[Problem requirements] When a line of the material has the word "title" in it, copy that line.

[Records for the task]
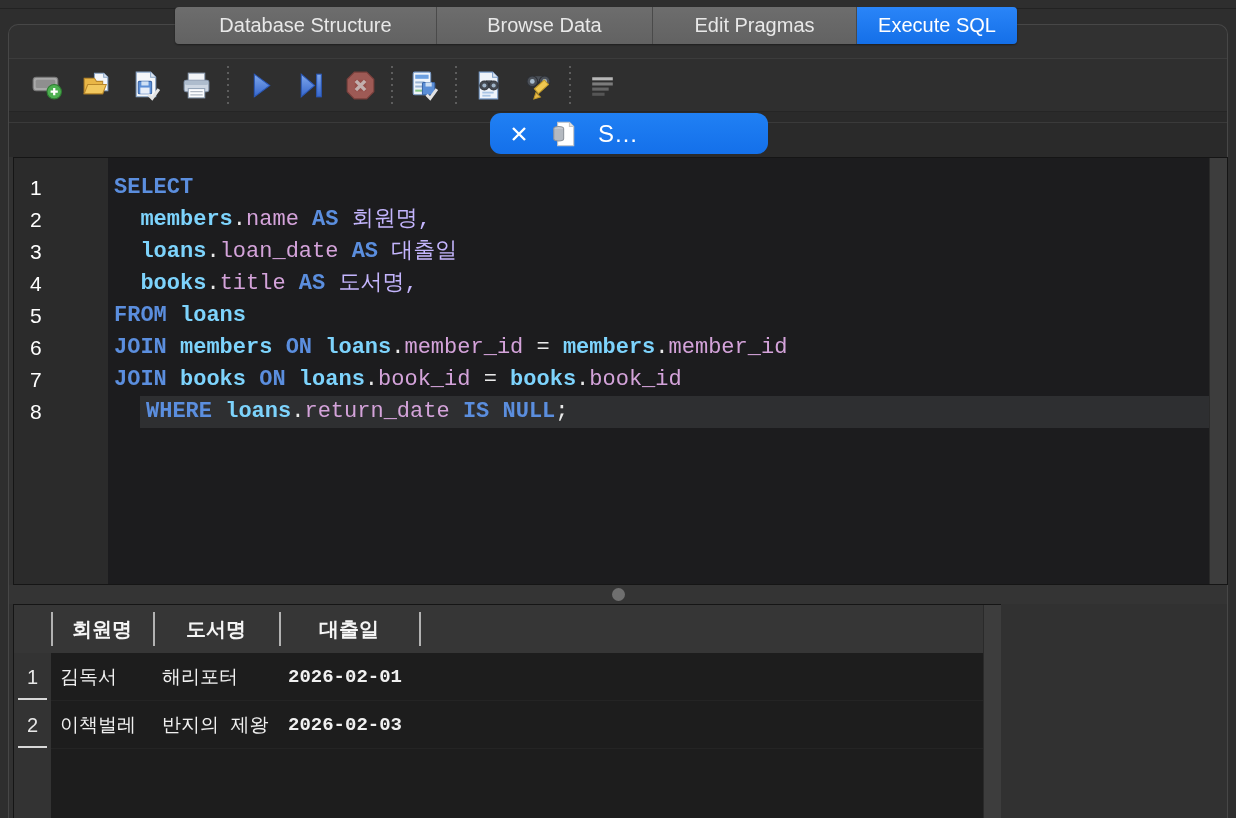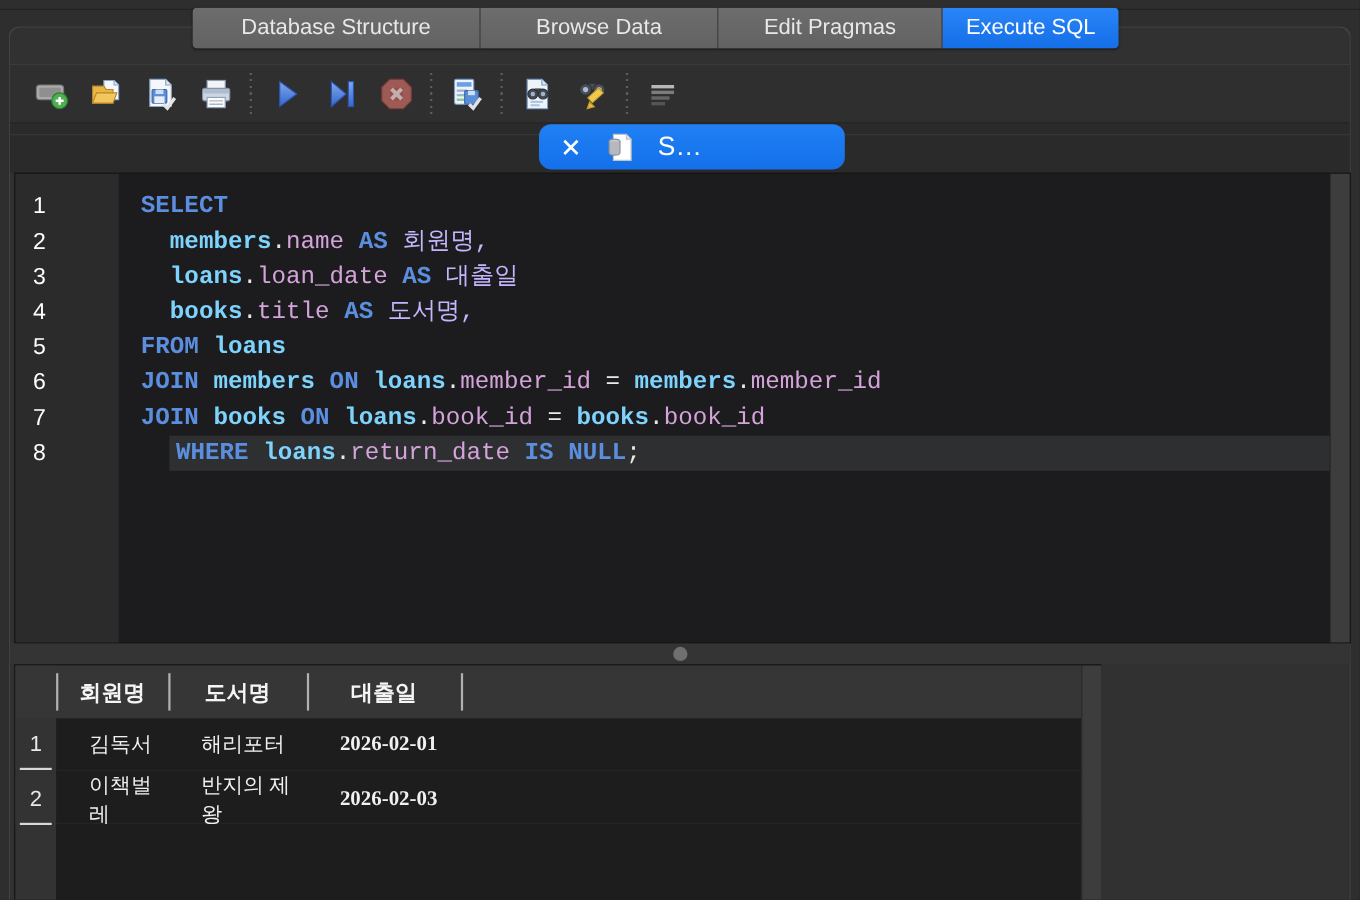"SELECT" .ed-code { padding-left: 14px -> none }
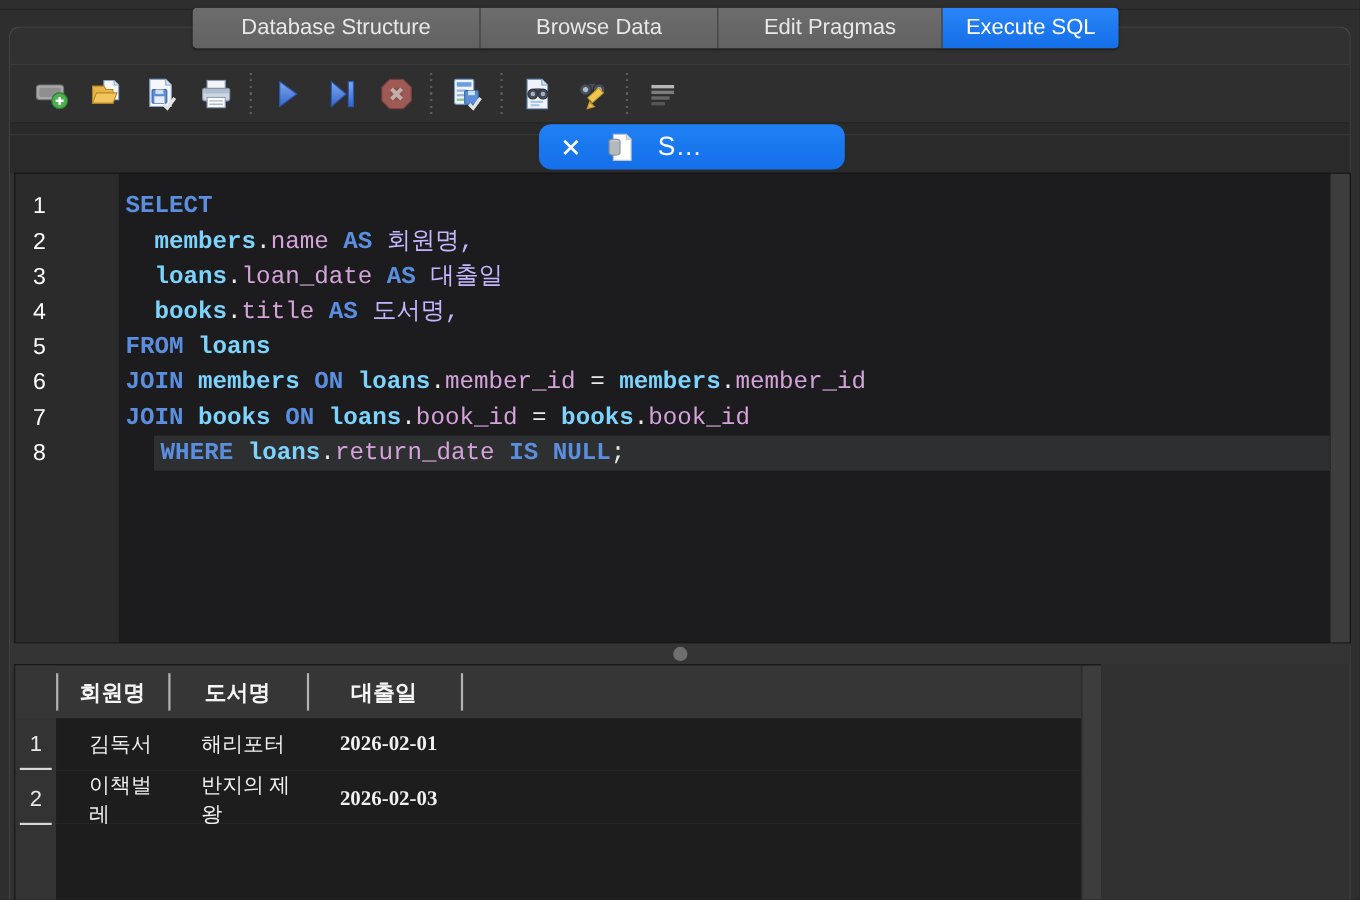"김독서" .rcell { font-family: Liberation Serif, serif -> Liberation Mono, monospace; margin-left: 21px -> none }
* * *
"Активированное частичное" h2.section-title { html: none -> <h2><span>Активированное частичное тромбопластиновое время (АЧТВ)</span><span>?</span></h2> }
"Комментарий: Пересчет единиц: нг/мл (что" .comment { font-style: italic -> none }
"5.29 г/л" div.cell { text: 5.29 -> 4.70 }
---
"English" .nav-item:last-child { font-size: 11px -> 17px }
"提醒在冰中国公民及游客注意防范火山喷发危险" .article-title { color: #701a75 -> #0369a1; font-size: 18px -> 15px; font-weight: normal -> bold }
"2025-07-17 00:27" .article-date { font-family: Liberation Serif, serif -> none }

[Solution to this problem]
"Активированное частичное" h2.section-title { html: none -> <h2><span>Активированное частичное тромбопластиновое время (АЧТВ)</span><span>?</span></h2> }
"提醒在冰中国公民及游客注意防范火山喷发危险" .article-title { color: #701a75 -> #0369a1; font-size: 18px -> 15px; font-weight: normal -> bold }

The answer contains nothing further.